Gilmar Mendes volta a pedir pressa no julgamento do mensalão, mas não será atendido..
Carlos Newton
Com impressionante frequência, o ministro Gilmar Mendes, do Supremo Tribunal Federal, tem defendido que o julgamento do mensalão aconteça ainda neste semestre. Para quem entende mensagens cifradas, isso significa que no STF o processo está sendo mesmo conduzido para um atraso cada vez maior, de forma a propiciar a prescrição dos crimes.
Segundo o ministro, as aposentadorias de Cezar Peluso e Carlos Ayres Britto, no semestre que vem, podem atrapalhar o caso e admitiu que não analisar o tema ainda neste ano pode ser ruim para a imagem da Justiça.

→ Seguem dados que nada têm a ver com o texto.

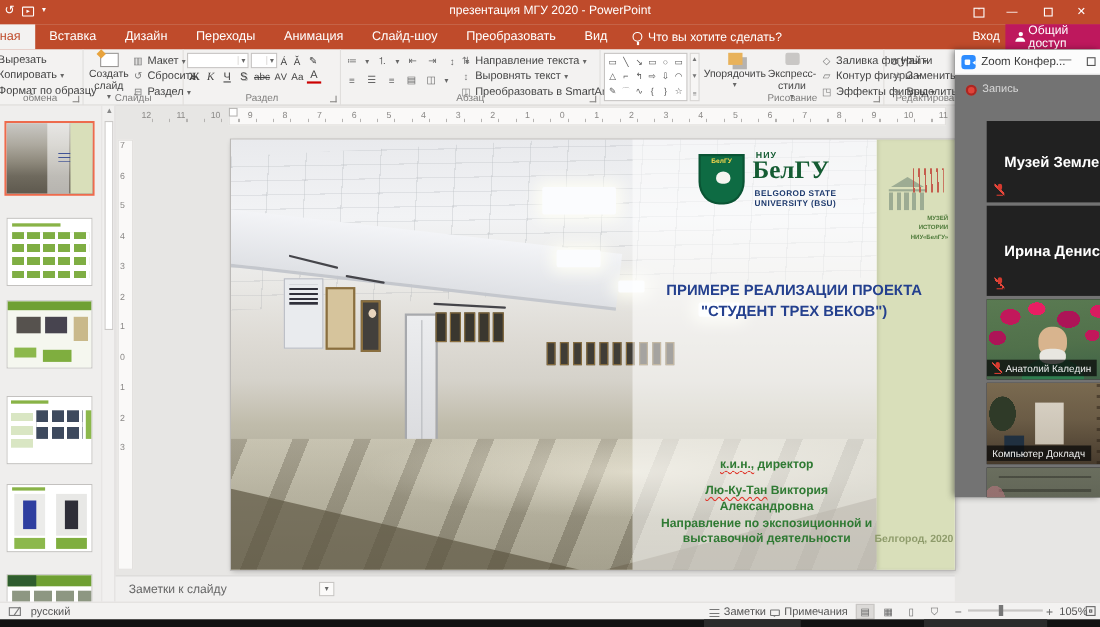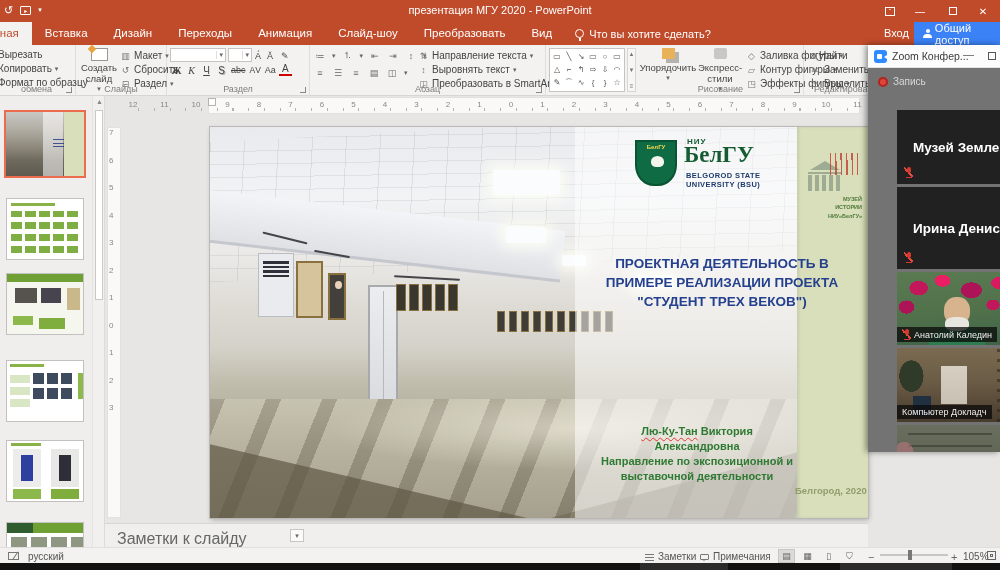"Общий доступ" #share { background: #3b82f6 -> #be185d }
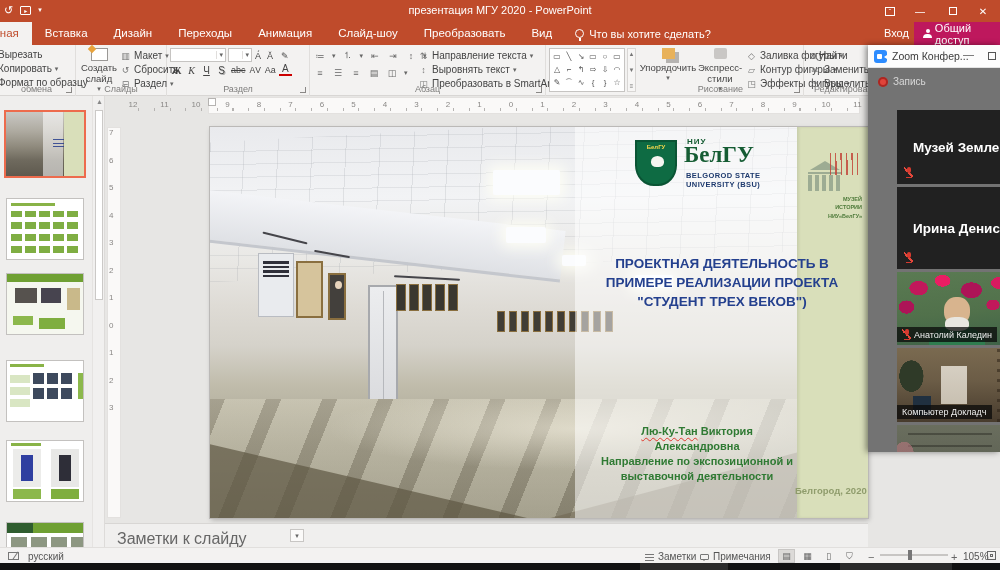"ПРОЕКТНАЯ ДЕЯТЕЛЬНОСТЬ В" div { html: <div>ПРОЕКТНАЯ ДЕЯТЕЛЬНОСТЬ В</div> -> none }
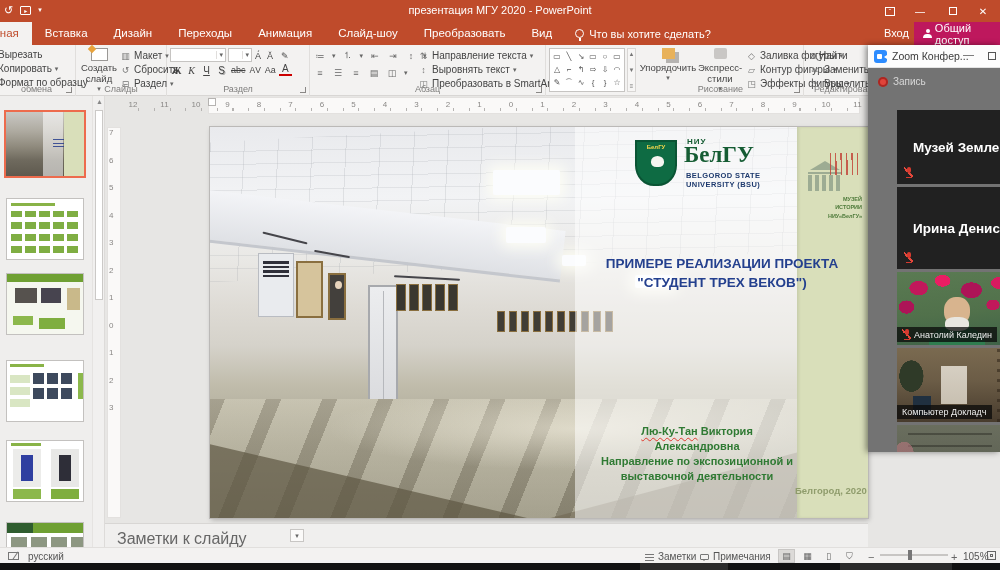"к.и.н., директор" div { html: none -> <div><span>к.и.н.,</span><span> директор</span></div> }
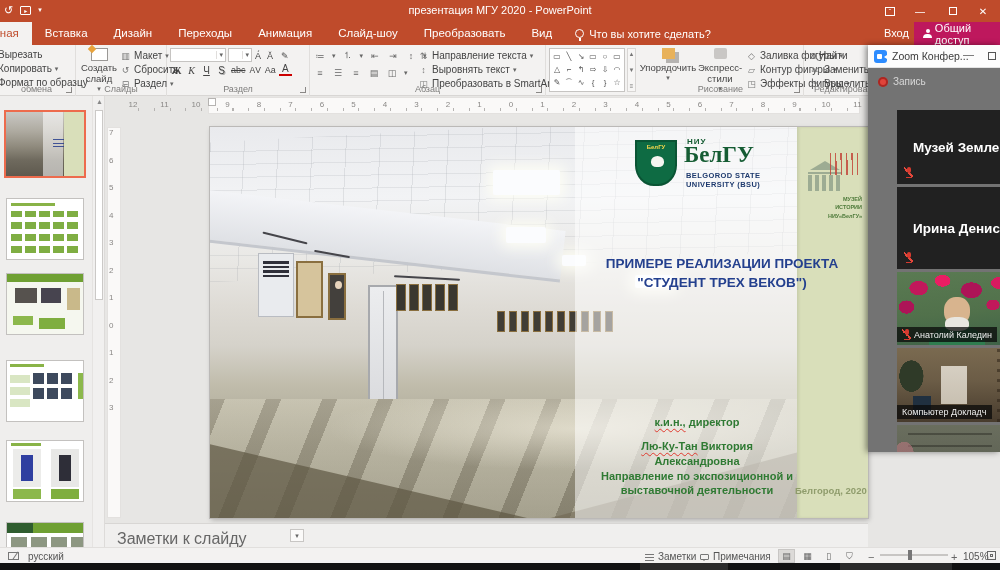"Заметки к слайду" #notespane .ph { font-size: 16px -> 11px }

Mendes ressalta, no entanto, que os ministros precisariam limpar a pauta ou suspender as votações de outros assuntos polêmicos. “Este é um assunto complexo, com muitos envolvidos, por isso temos que ter a disposição e organizar algo especial”, afirmou.
Em sua opinião, esse excesso de assuntos importantes pode levar a erros, como o que aconteceu com a decisão que determinou a instalação de comissões mistas para a análise de medidas provisórias. O episódio gerou uma polêmica e repercutiu negativamente no Congresso.
“O que vocês falaram de pane, que pode ter sido uma pane efetiva nossa na questão das medidas provisórias. Quem está submetido a julgamentos dessa relevância pode acabar incorrendo nesse tipo de coisa”, diz ele.
O ministro admite ainda uma pressão enorme dos dois lados no caso do mensalão: aqueles que querem o julgamento rápido e os que não querem. Segundo ele, uma novidade sobre o assunto deve acontecer nos próximos dias. O que será? Boa coisa não é…
### LEWANDOWSKI SE ESTRESSA
O mensalão causa estresse entre ministros do STF (Supremo Tribunal Federal), informa a coluna “Mônica Bergamo”, publicada na Folha. Motivo: Luiz Fux sugeriu a Gilmar Mendes e Carlos Ayres Britto que realizassem sessão administrativa para discutir o andamento do caso. Mendes disse que primeiro Ricardo Lewandowski, que revisa o processo, precisaria liberar o relatório.
Lewandowski não gostou. Disse que, se Mendes se metesse em assuntos de seu gabinete, também se meteria em assuntos dele. Mendes respondeu afirmando que até agradeceria, se isso o ajudasse. Mendes disse ainda que continuará falando sobre o mensalão, sim, sempre que entender que isso é necessário.
### AYRES BRITOQUER PRESSA
O novo presidente do Supremo, Ayres Brito, promete julgar antes do primeiro semestre, vejam só, para não atrapalhar a campanha eleitoral. Ou seja, submete a Justiça a circunstâncias externas.
Pode prometer à vontade, mas a questão só entra em pauta quando o relator (Joaquim Barbosa) e o revisor (Lewandowski) quiserem. Na verdade, até as paredes do Supremo sabem que o caso do mensalão será empurrado com a barriga rumo à prescrição, que inclusive já começou. As penas mais leves estão prescritas, os réus cada vez mais tranquilos, conscientes da impunidade.
A desmoralização da Justiça vai aumentar, é claro. Mas quem se importa com isso?